*Task item*.
Only the number is wanted: how many lines of the data contain "vbmeta"?

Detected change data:
------------------------------------

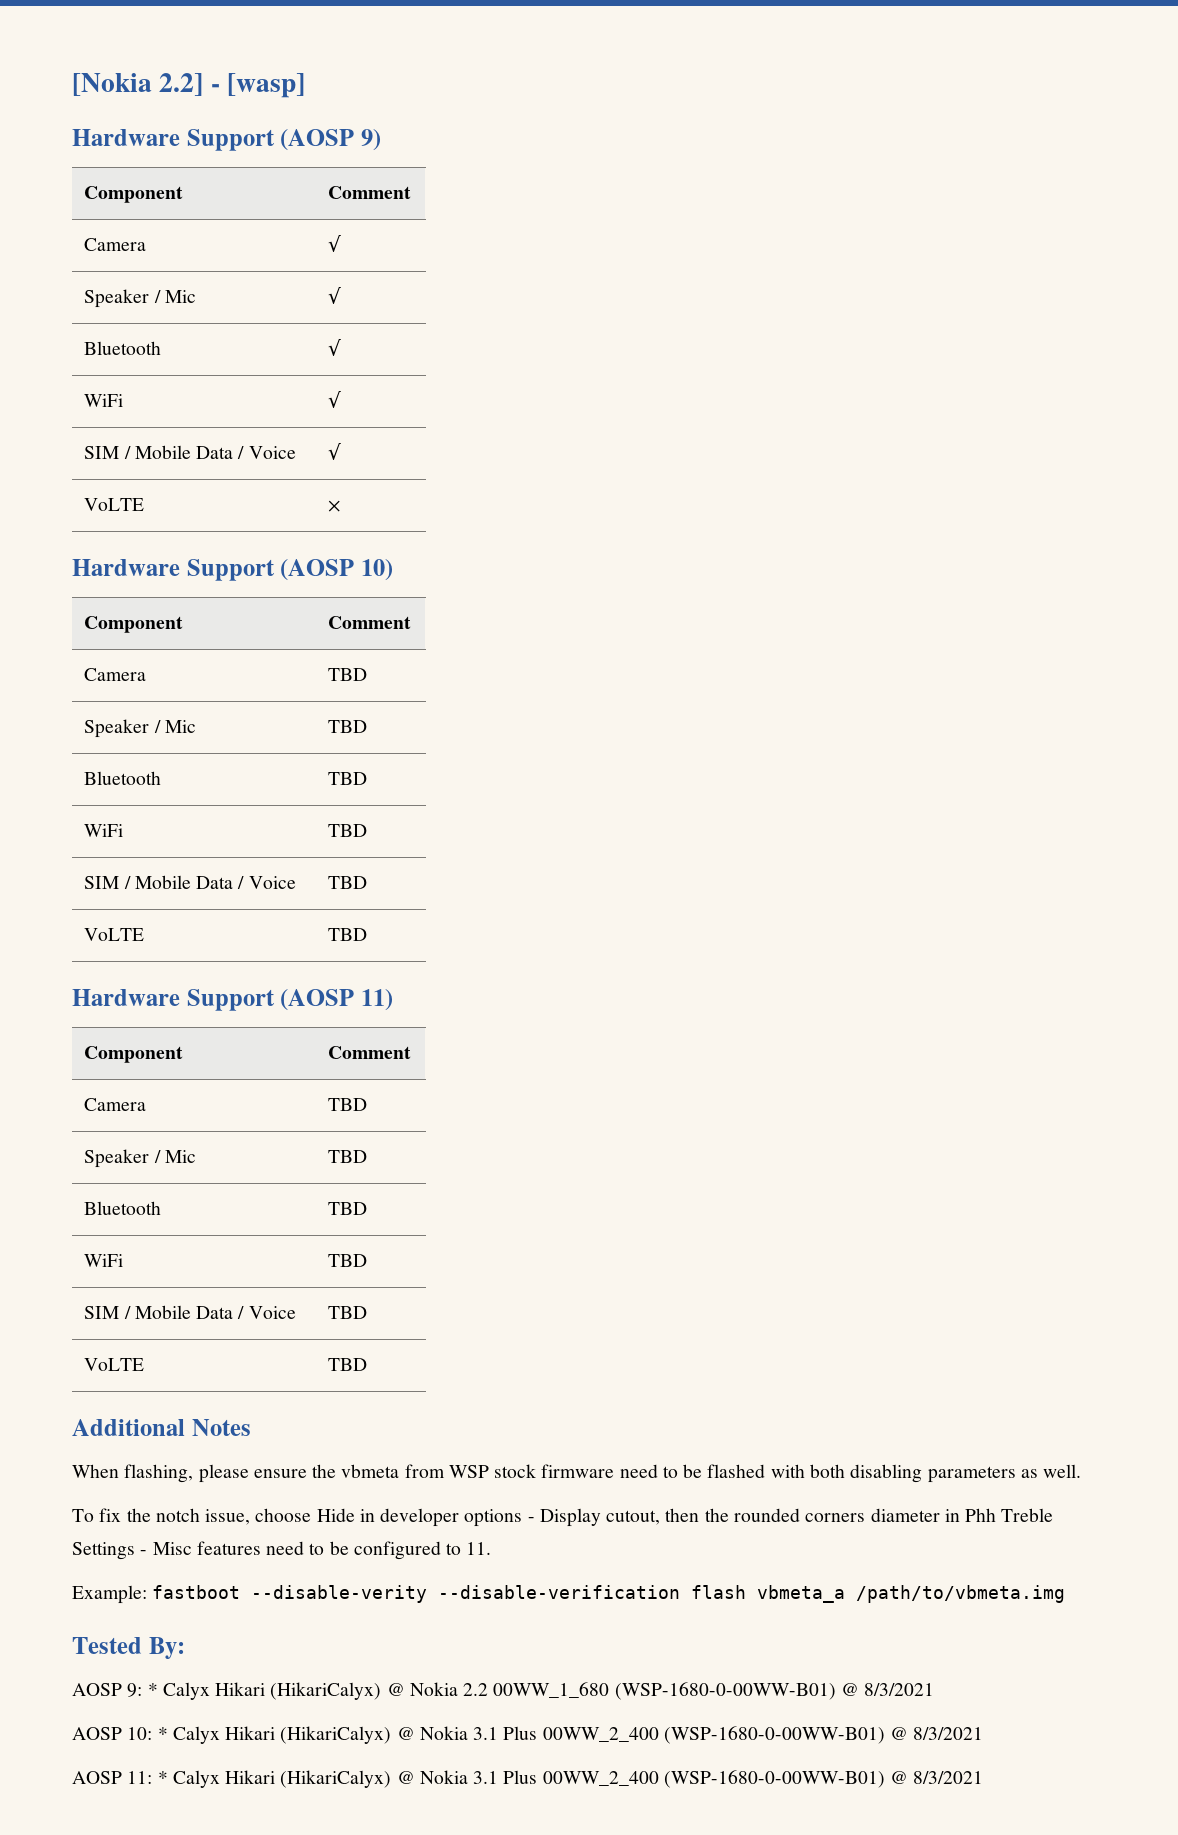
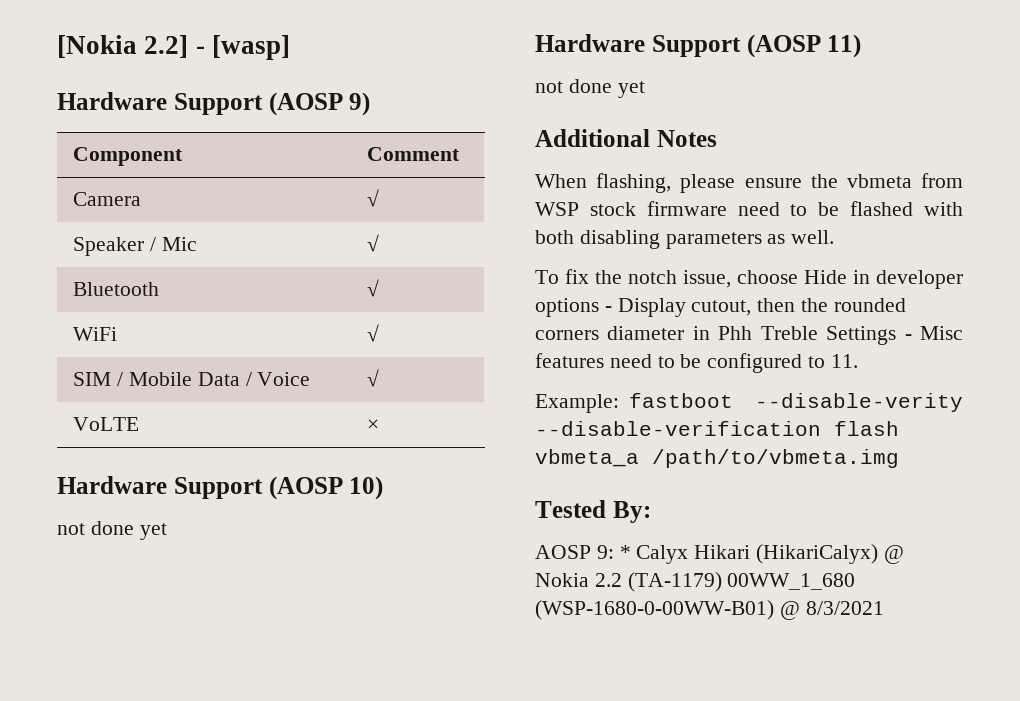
[84,616,184,633] [328,616,412,629] [84,668,147,681] [328,668,368,681] [84,719,196,738] [328,720,368,733] [84,771,162,785] [328,772,368,785] [84,824,124,837] [328,824,368,837] [84,875,296,889] [328,876,368,889] [84,928,145,941] [328,928,368,941] [72,989,393,1011] [84,1046,184,1063] [328,1046,412,1059] [84,1098,147,1111] [328,1098,368,1111] [84,1149,196,1168] [328,1150,368,1163] [84,1201,162,1215] [328,1202,368,1215] [84,1254,124,1267] [328,1254,368,1267] [84,1305,296,1319] [328,1306,368,1319] [84,1358,145,1371] [328,1358,368,1371] // Component | Comment // Camera | TBD // Speaker / Mic | TBD // Bluetooth | TBD // WiFi | TBD // SIM / Mobile Data / Voice | TBD // VoLTE | TBD // Hardware Support (AOSP 11) // Component | Comment // Camera | TBD // Speaker / Mic | TBD // Bluetooth | TBD // WiFi | TBD // SIM / Mobile Data / Voice | TBD // VoLTE | TBD -> [57,521,167,540] [535,34,862,58] [535,79,645,98] // not done yet // Hardware Support (AOSP 11) // not done yet
(489, 1689) none -> [627,572,722,592] (TA-1179)
[72,1726,984,1744] [72,1770,984,1788] // AOSP 10: * Calyx Hikari (HikariCalyx) @ Nokia 3.1 Plus 00WW_2_400 (WSP-1680-0-00WW-B01) @ 8/3/2021 // AOSP 11: * Calyx Hikari (HikariCalyx) @ Nokia 3.1 Plus 00WW_2_400 (WSP-1680-0-00WW-B01) @ 8/3/2021 -> (884, 608) none

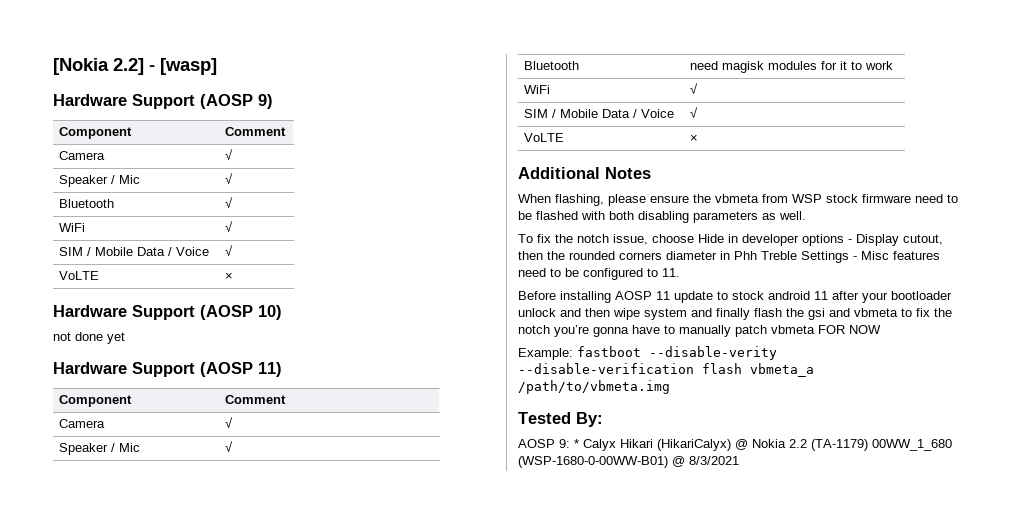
[535,79,645,98] // not done yet -> [59,395,133,407] [225,395,287,404] [59,419,106,428] [225,417,234,428] [59,443,141,455] [225,441,234,452] [524,61,580,70] [690,61,894,73] [524,85,551,94] [690,83,699,94] [524,109,675,118] [690,107,699,118] [524,133,565,142] [690,134,699,142] // Component | Comment // Camera | √ // Speaker / Mic | √ // Bluetooth | need magisk modules for it to work // WiFi | √ // SIM / Mobile Data / Voice | √ // VoLTE | ×
(858, 361) none -> [518,291,952,303] [518,308,952,320] [518,325,881,337] // Before installing AOSP 11 update to stock android 11 after your bootloader unlock and then wipe system and finally flash the gsi and vbmeta to fix the notch you’re gonna have to manually patch vbmeta FOR NOW

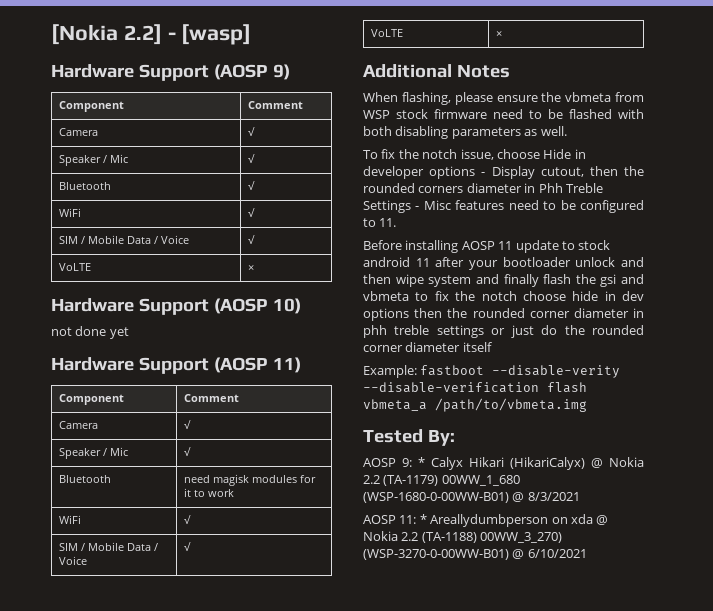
[554,325,881,337] you’re gonna have to manually patch vbmeta FOR NOW -> [522,291,644,301] [363,308,644,321] [363,325,644,338] [363,342,492,352] choose hide in dev options then the rounded corner diameter in phh treble settings or just do the rounded corner diameter itself
(739, 460) none -> [363,514,609,527] [363,531,563,543] [363,549,587,560] // AOSP 11: * Areallydumbperson on xda @ Nokia 2.2 (TA-1188) 00WW_3_270) (WSP-3270-0-00WW-B01) @ 6/10/2021

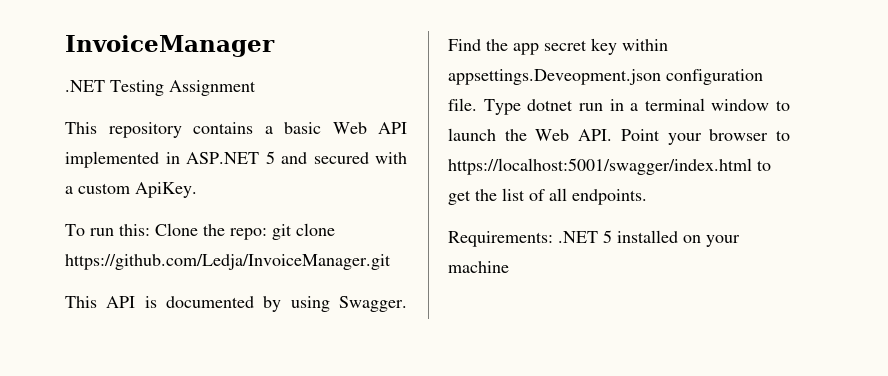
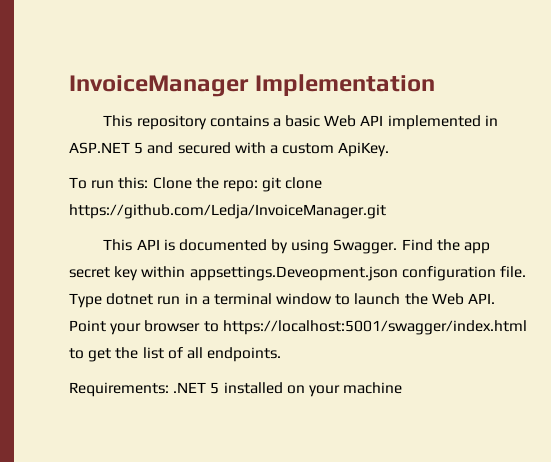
[65,80,256,96] // .NET Testing Assignment -> [255,74,436,96] Implementation

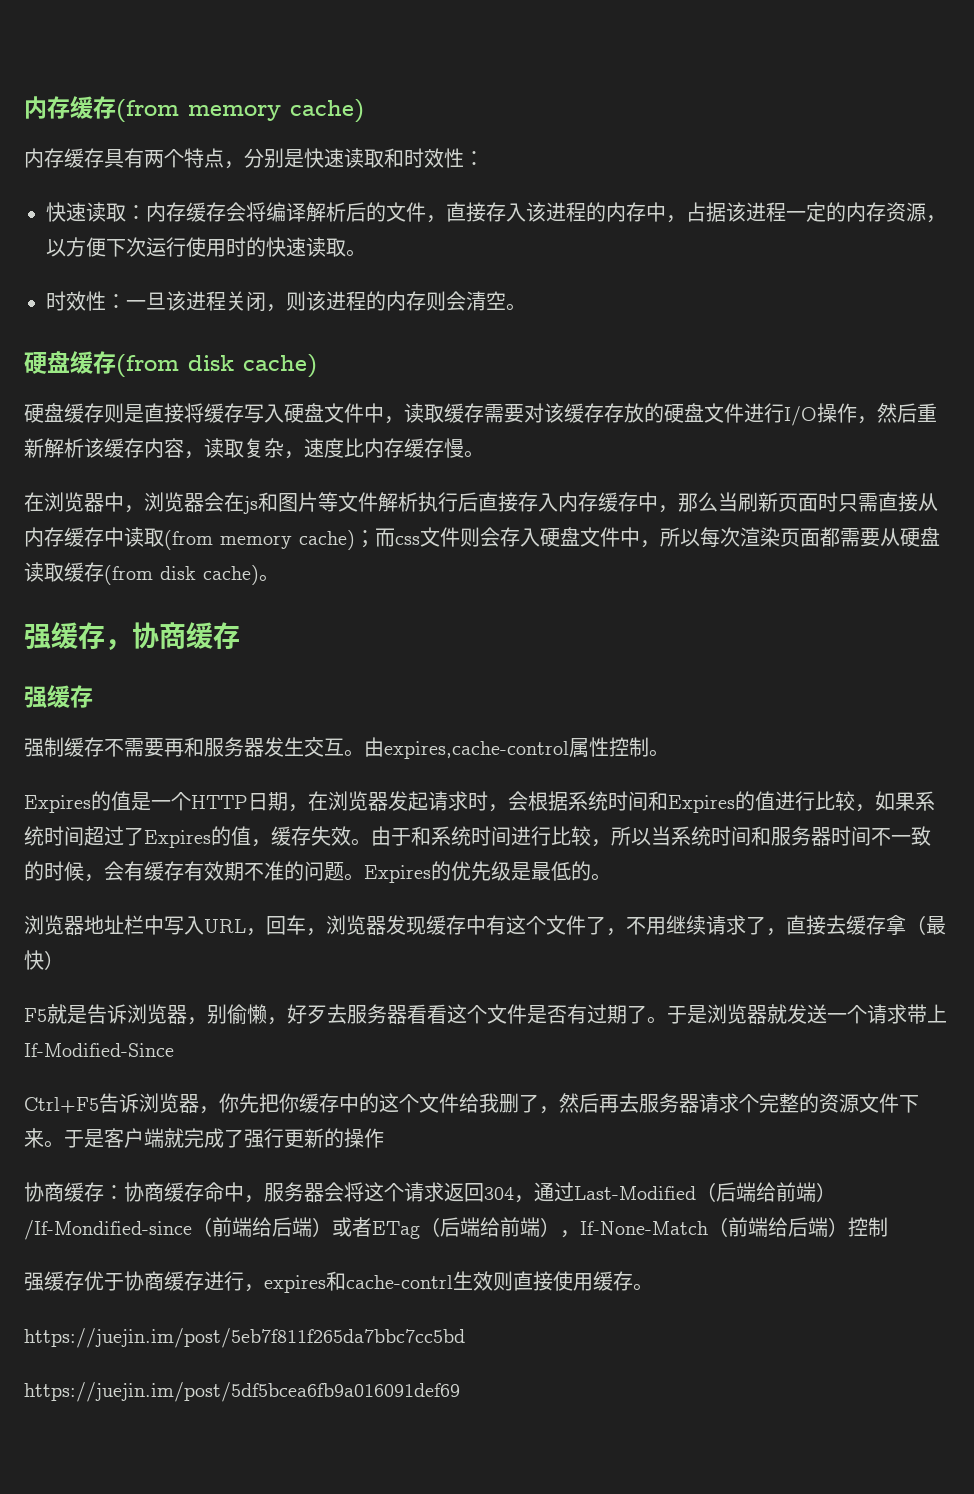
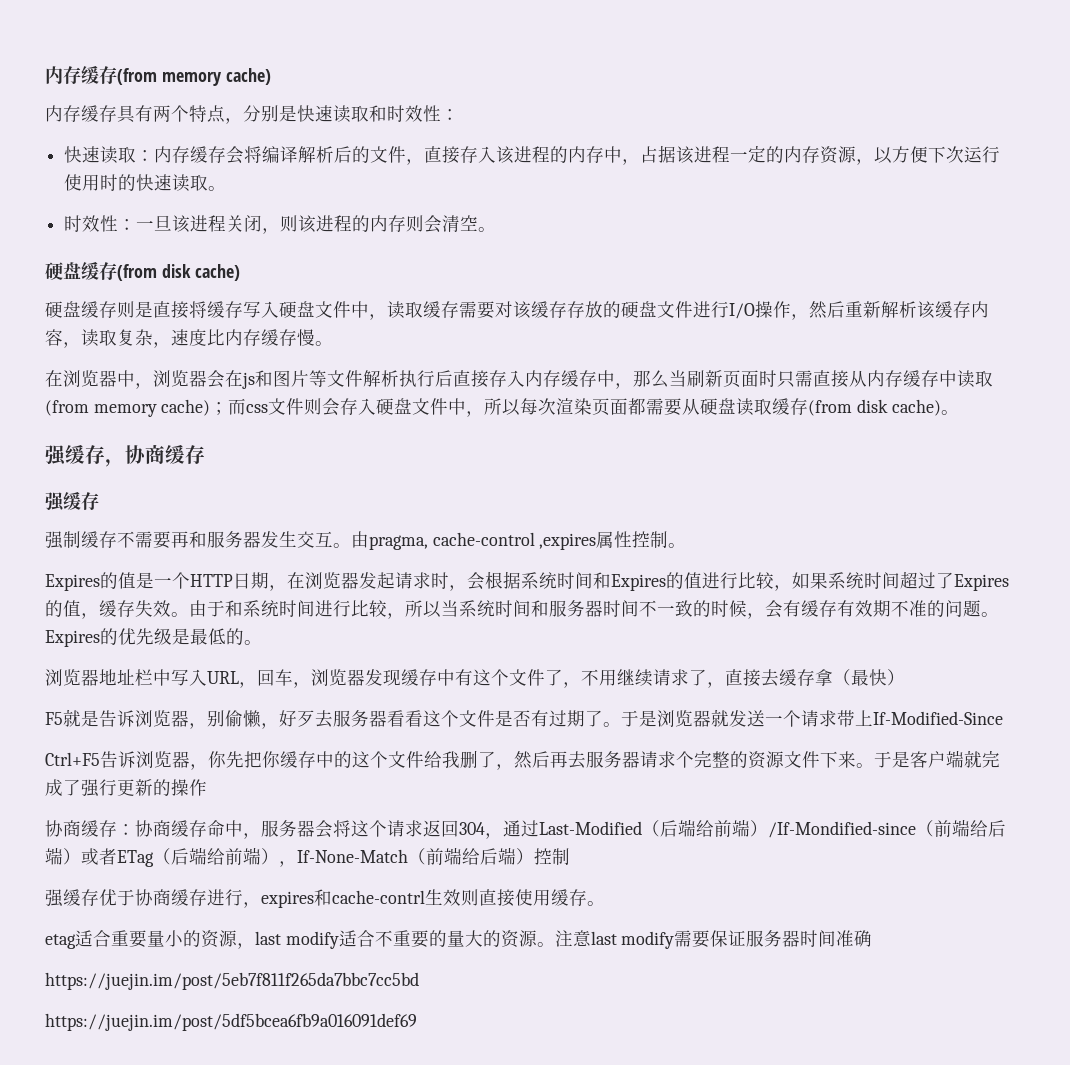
[384,741,569,759] expires,cache-control -> [369,532,597,550] pragma, cache-control ,expires
(653, 1287) none -> [45,930,873,949] // etag适合重要量小的资源，last modify适合不重要的量大的资源。注意last modify需要保证服务器时间准确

------------------------------------

*Exercise output*.
2